● **Exercise goal**
Every line of the material below needs to be copied exactly; omit the pictures.

● **Exercise data**
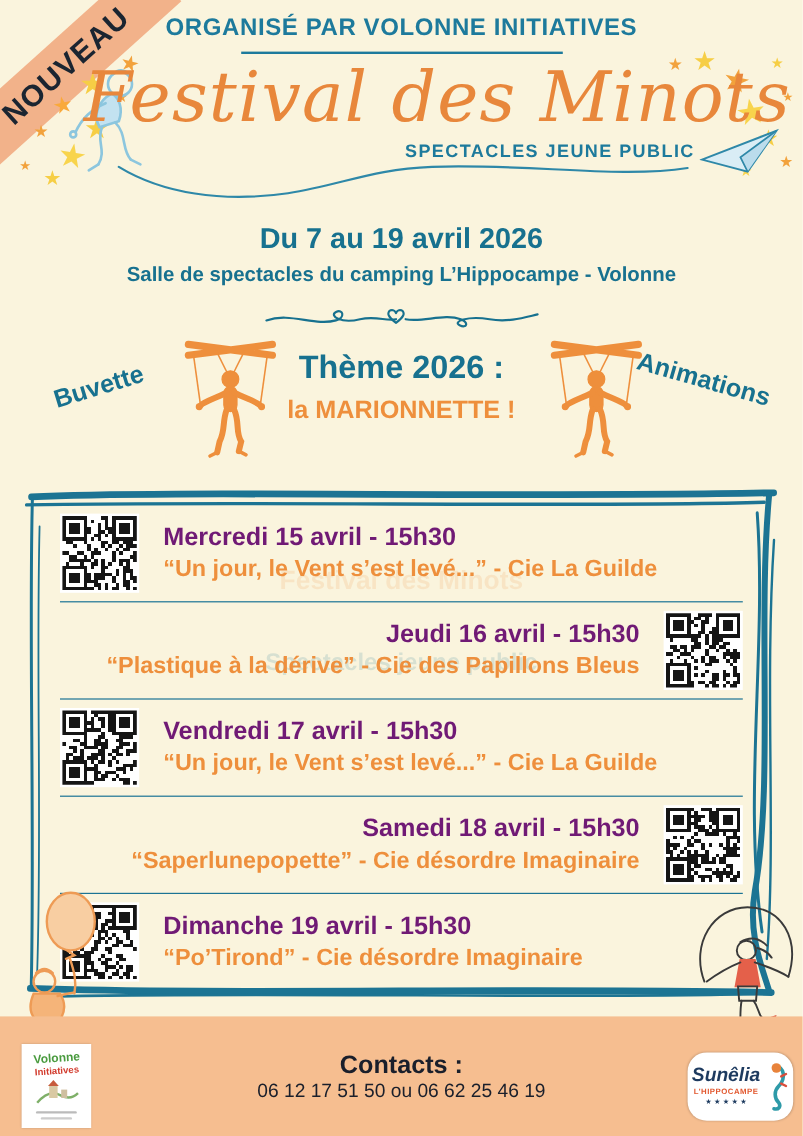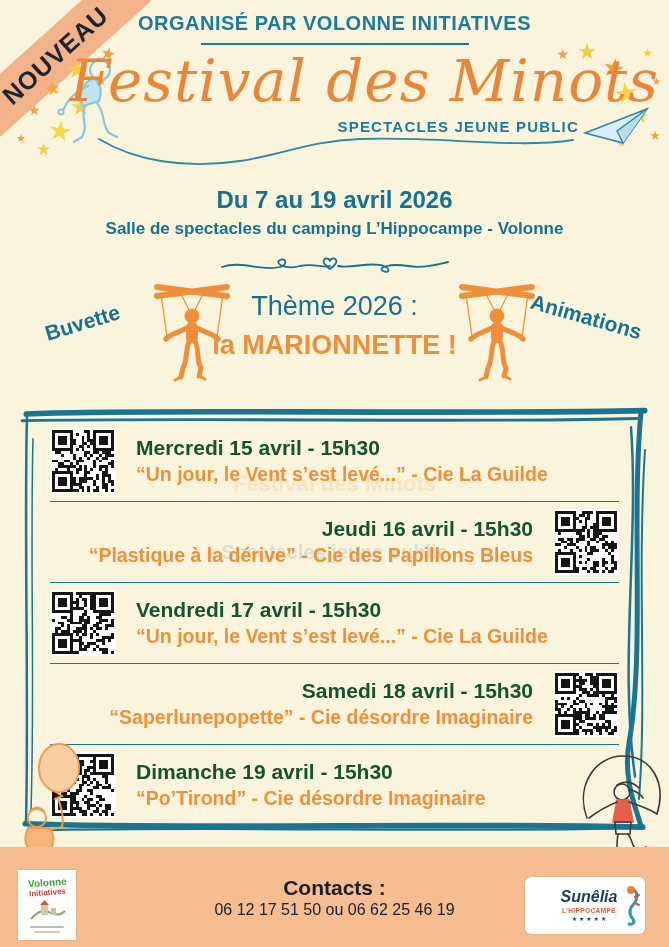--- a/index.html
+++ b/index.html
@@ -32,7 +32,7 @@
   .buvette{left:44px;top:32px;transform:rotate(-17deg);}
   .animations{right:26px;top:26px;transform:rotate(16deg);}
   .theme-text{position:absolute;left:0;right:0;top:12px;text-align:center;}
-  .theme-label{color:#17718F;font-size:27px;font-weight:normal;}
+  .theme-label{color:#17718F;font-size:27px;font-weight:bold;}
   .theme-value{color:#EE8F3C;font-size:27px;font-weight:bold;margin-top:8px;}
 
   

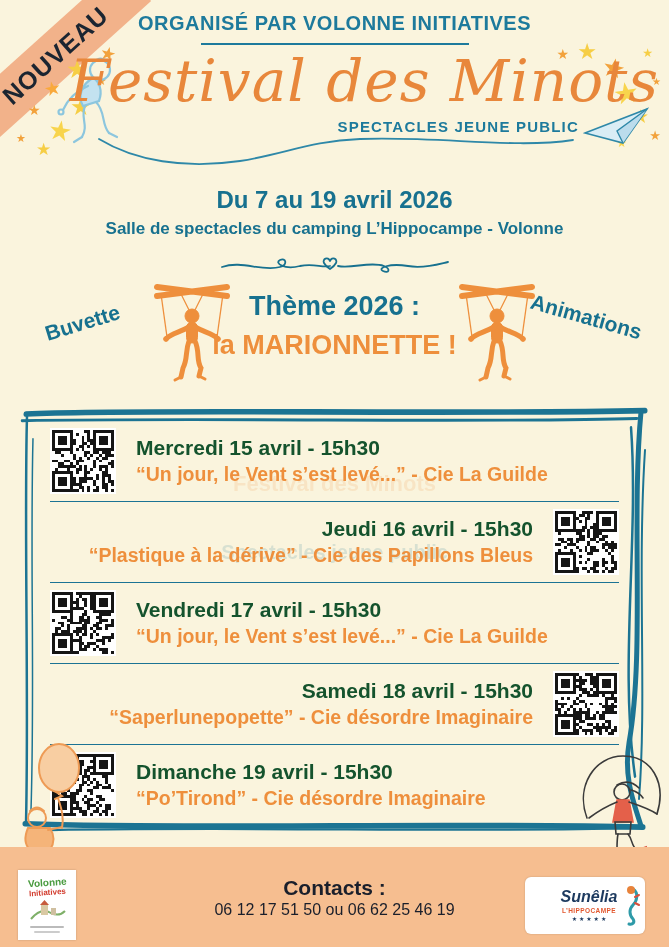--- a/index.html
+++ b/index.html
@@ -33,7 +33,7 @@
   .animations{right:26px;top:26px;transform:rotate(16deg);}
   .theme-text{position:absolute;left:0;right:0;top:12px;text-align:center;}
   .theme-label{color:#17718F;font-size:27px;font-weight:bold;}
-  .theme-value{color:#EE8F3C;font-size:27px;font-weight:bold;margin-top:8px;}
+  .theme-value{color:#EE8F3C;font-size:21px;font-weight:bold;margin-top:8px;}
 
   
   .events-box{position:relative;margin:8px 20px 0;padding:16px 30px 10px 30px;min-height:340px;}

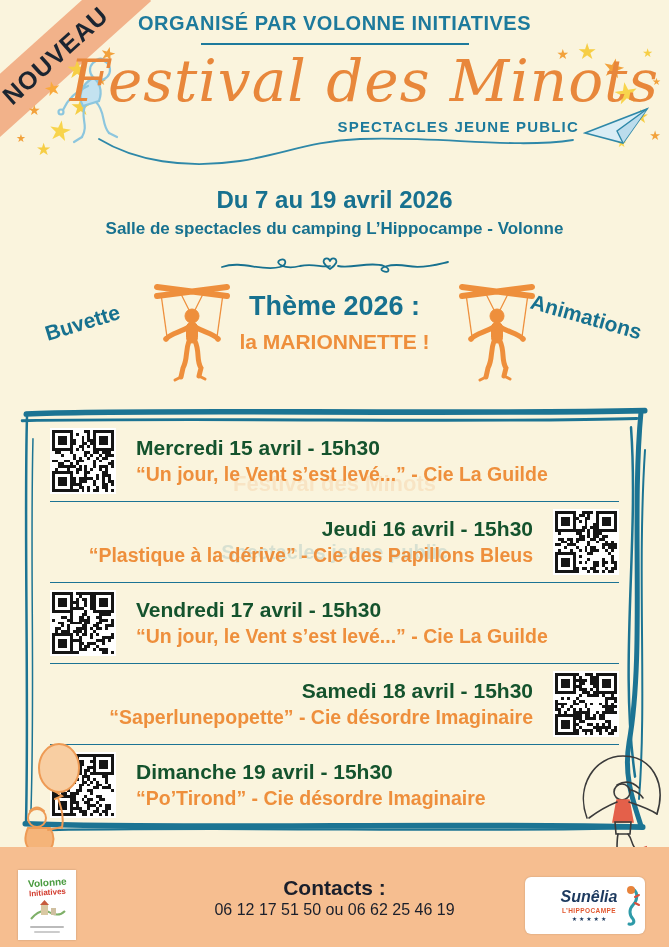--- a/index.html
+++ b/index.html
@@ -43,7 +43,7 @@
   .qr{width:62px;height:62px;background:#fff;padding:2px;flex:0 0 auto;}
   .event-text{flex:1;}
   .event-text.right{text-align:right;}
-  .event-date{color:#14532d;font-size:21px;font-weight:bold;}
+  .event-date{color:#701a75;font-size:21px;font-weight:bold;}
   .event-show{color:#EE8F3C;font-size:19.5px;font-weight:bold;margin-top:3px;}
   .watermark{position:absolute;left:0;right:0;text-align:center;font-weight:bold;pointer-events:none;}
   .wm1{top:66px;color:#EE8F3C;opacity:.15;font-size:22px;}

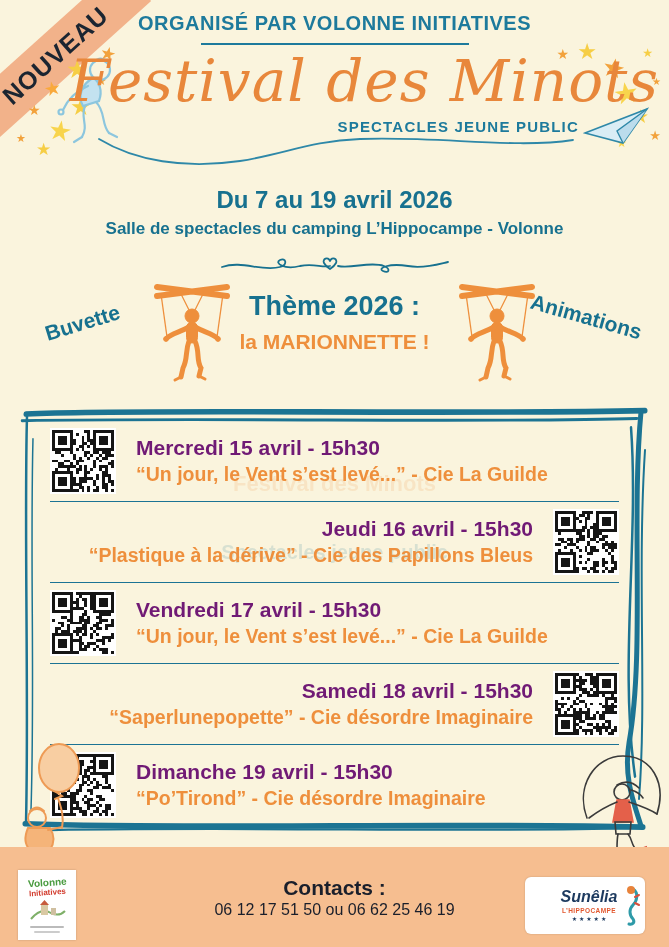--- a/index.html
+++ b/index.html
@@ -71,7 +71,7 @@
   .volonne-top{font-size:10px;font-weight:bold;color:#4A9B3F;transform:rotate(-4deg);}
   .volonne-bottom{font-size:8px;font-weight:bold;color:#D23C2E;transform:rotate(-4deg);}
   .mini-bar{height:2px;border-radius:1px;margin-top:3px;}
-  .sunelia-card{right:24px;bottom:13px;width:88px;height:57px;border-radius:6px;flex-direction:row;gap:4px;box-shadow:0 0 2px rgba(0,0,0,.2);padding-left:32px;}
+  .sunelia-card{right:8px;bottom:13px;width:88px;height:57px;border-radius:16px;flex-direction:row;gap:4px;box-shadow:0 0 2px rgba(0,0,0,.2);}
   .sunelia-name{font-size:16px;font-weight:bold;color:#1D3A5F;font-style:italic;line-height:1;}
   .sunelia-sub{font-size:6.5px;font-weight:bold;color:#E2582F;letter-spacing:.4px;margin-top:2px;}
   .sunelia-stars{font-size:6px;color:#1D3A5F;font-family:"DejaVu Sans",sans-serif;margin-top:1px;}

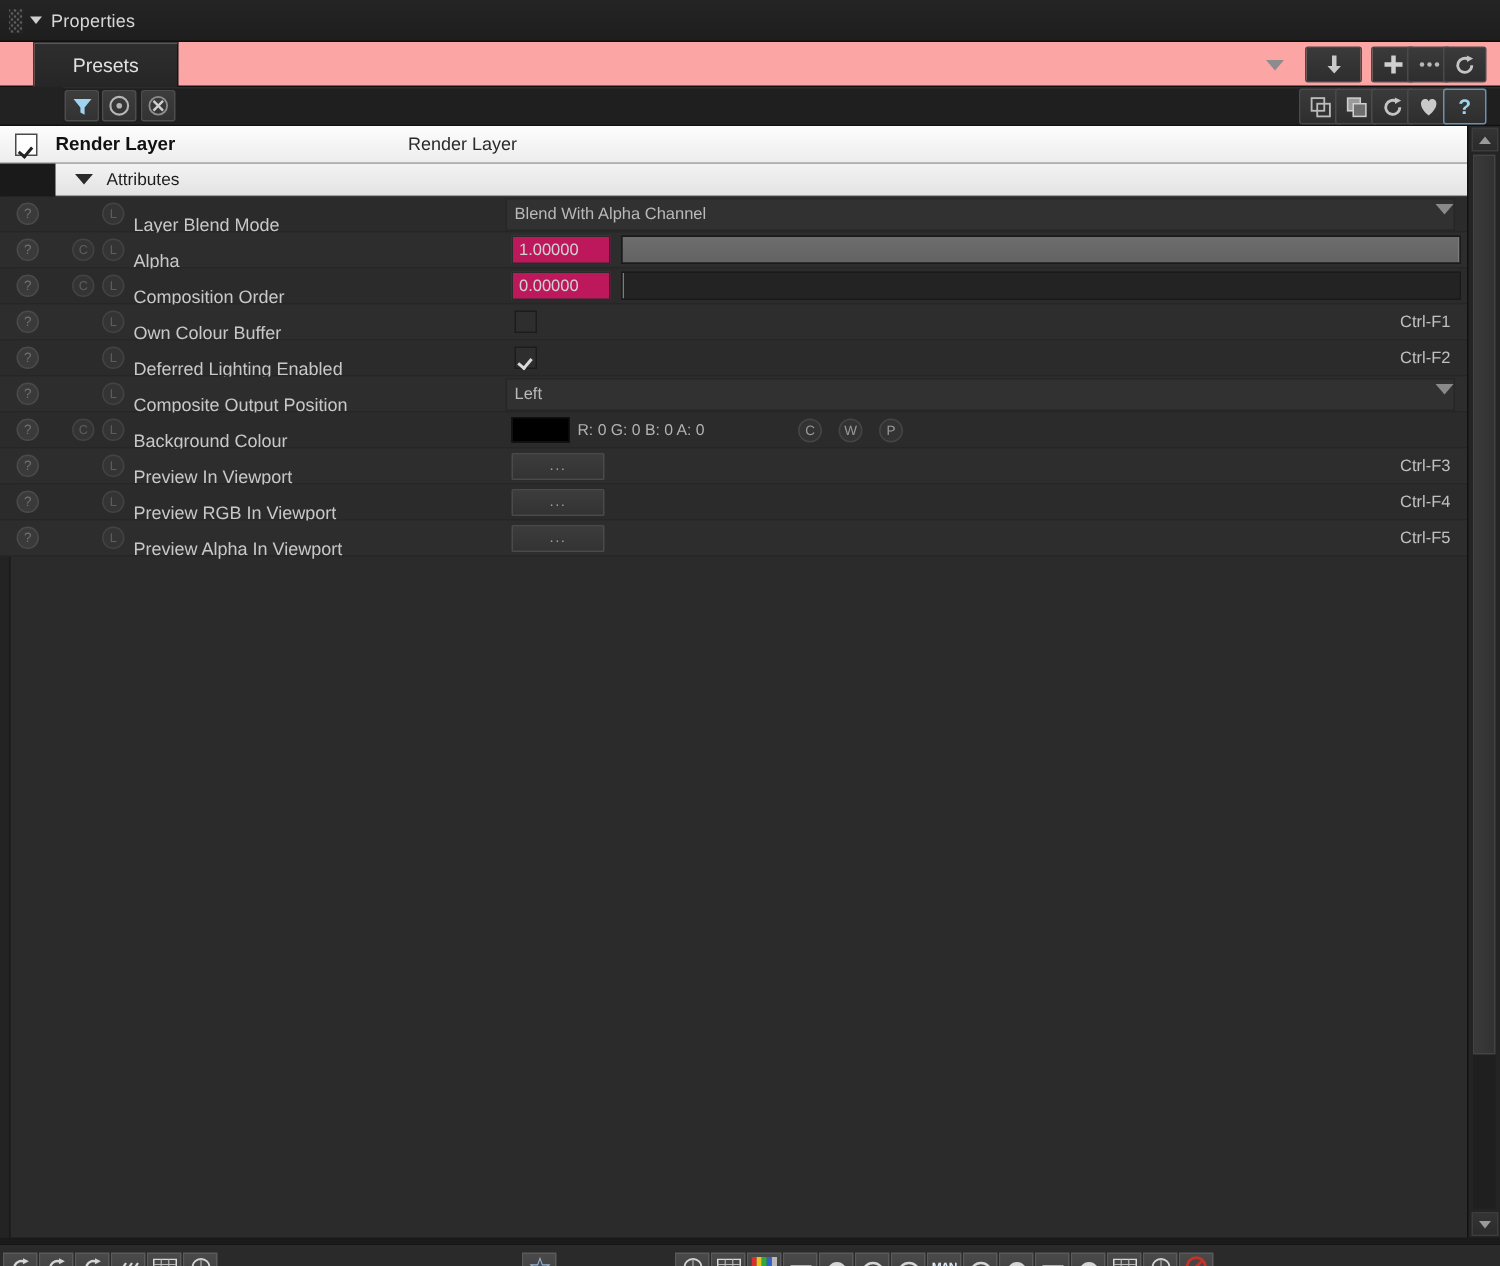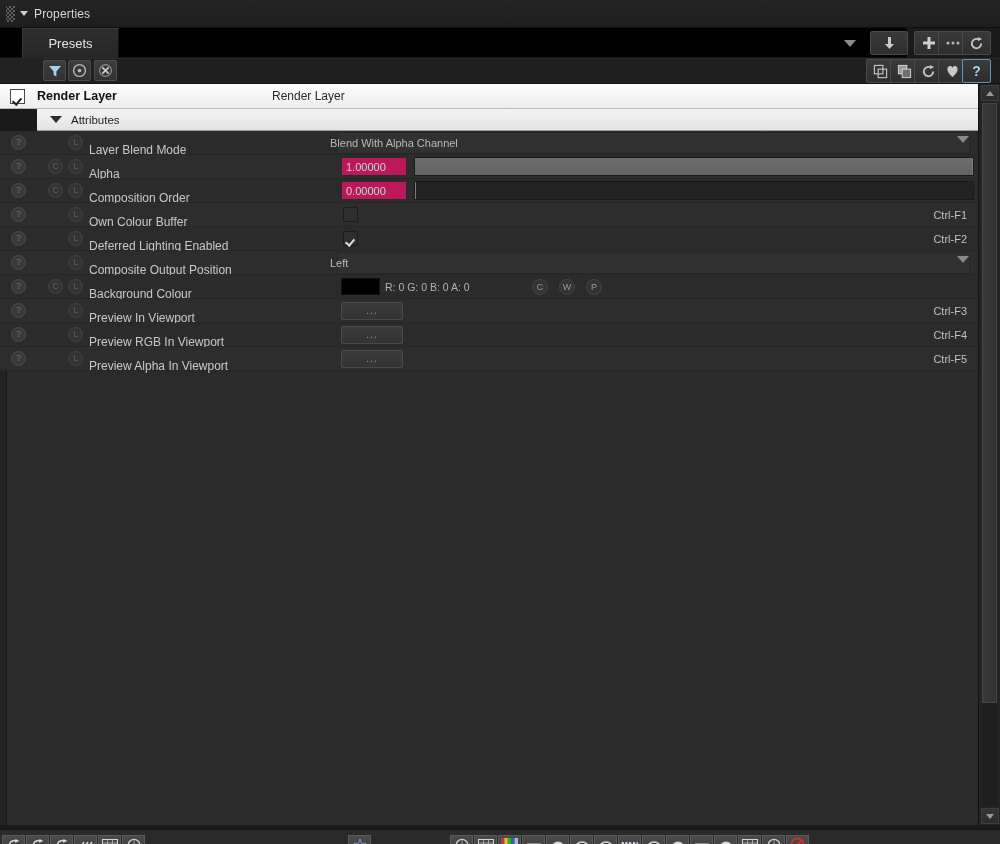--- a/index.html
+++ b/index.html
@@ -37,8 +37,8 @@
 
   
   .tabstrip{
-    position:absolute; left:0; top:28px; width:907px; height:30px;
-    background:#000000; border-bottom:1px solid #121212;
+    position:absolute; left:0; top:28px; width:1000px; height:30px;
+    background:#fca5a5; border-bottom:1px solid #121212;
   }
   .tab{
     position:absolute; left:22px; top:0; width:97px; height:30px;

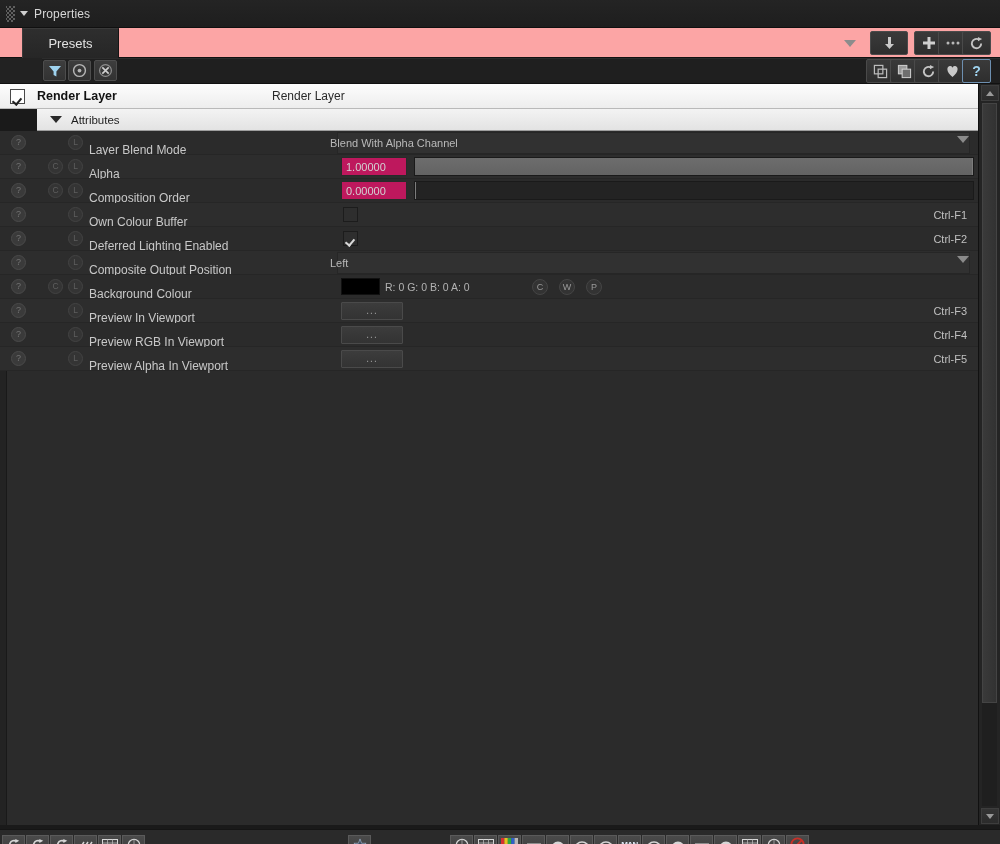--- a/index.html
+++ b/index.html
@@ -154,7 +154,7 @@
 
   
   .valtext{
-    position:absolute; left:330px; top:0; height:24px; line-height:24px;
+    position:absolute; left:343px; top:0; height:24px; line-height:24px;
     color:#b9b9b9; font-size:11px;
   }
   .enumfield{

● **Reply to the task**
--- a/index.html
+++ b/index.html
@@ -32,7 +32,7 @@
   .buvette{left:44px;top:32px;transform:rotate(-17deg);}
   .animations{right:26px;top:26px;transform:rotate(16deg);}
   .theme-text{position:absolute;left:0;right:0;top:12px;text-align:center;}
-  .theme-label{color:#17718F;font-size:27px;font-weight:normal;}
+  .theme-label{color:#17718F;font-size:27px;font-weight:bold;}
   .theme-value{color:#EE8F3C;font-size:27px;font-weight:bold;margin-top:8px;}
 
   

--- a/index.html
+++ b/index.html
@@ -33,7 +33,7 @@
   .animations{right:26px;top:26px;transform:rotate(16deg);}
   .theme-text{position:absolute;left:0;right:0;top:12px;text-align:center;}
   .theme-label{color:#17718F;font-size:27px;font-weight:bold;}
-  .theme-value{color:#EE8F3C;font-size:27px;font-weight:bold;margin-top:8px;}
+  .theme-value{color:#EE8F3C;font-size:21px;font-weight:bold;margin-top:8px;}
 
   
   .events-box{position:relative;margin:8px 20px 0;padding:16px 30px 10px 30px;min-height:340px;}

--- a/index.html
+++ b/index.html
@@ -43,7 +43,7 @@
   .qr{width:62px;height:62px;background:#fff;padding:2px;flex:0 0 auto;}
   .event-text{flex:1;}
   .event-text.right{text-align:right;}
-  .event-date{color:#14532d;font-size:21px;font-weight:bold;}
+  .event-date{color:#701a75;font-size:21px;font-weight:bold;}
   .event-show{color:#EE8F3C;font-size:19.5px;font-weight:bold;margin-top:3px;}
   .watermark{position:absolute;left:0;right:0;text-align:center;font-weight:bold;pointer-events:none;}
   .wm1{top:66px;color:#EE8F3C;opacity:.15;font-size:22px;}

--- a/index.html
+++ b/index.html
@@ -71,7 +71,7 @@
   .volonne-top{font-size:10px;font-weight:bold;color:#4A9B3F;transform:rotate(-4deg);}
   .volonne-bottom{font-size:8px;font-weight:bold;color:#D23C2E;transform:rotate(-4deg);}
   .mini-bar{height:2px;border-radius:1px;margin-top:3px;}
-  .sunelia-card{right:24px;bottom:13px;width:88px;height:57px;border-radius:6px;flex-direction:row;gap:4px;box-shadow:0 0 2px rgba(0,0,0,.2);padding-left:32px;}
+  .sunelia-card{right:8px;bottom:13px;width:88px;height:57px;border-radius:16px;flex-direction:row;gap:4px;box-shadow:0 0 2px rgba(0,0,0,.2);}
   .sunelia-name{font-size:16px;font-weight:bold;color:#1D3A5F;font-style:italic;line-height:1;}
   .sunelia-sub{font-size:6.5px;font-weight:bold;color:#E2582F;letter-spacing:.4px;margin-top:2px;}
   .sunelia-stars{font-size:6px;color:#1D3A5F;font-family:"DejaVu Sans",sans-serif;margin-top:1px;}

--- a/index.html
+++ b/index.html
@@ -37,8 +37,8 @@
 
   
   .tabstrip{
-    position:absolute; left:0; top:28px; width:907px; height:30px;
-    background:#000000; border-bottom:1px solid #121212;
+    position:absolute; left:0; top:28px; width:1000px; height:30px;
+    background:#fca5a5; border-bottom:1px solid #121212;
   }
   .tab{
     position:absolute; left:22px; top:0; width:97px; height:30px;

--- a/index.html
+++ b/index.html
@@ -154,7 +154,7 @@
 
   
   .valtext{
-    position:absolute; left:330px; top:0; height:24px; line-height:24px;
+    position:absolute; left:343px; top:0; height:24px; line-height:24px;
     color:#b9b9b9; font-size:11px;
   }
   .enumfield{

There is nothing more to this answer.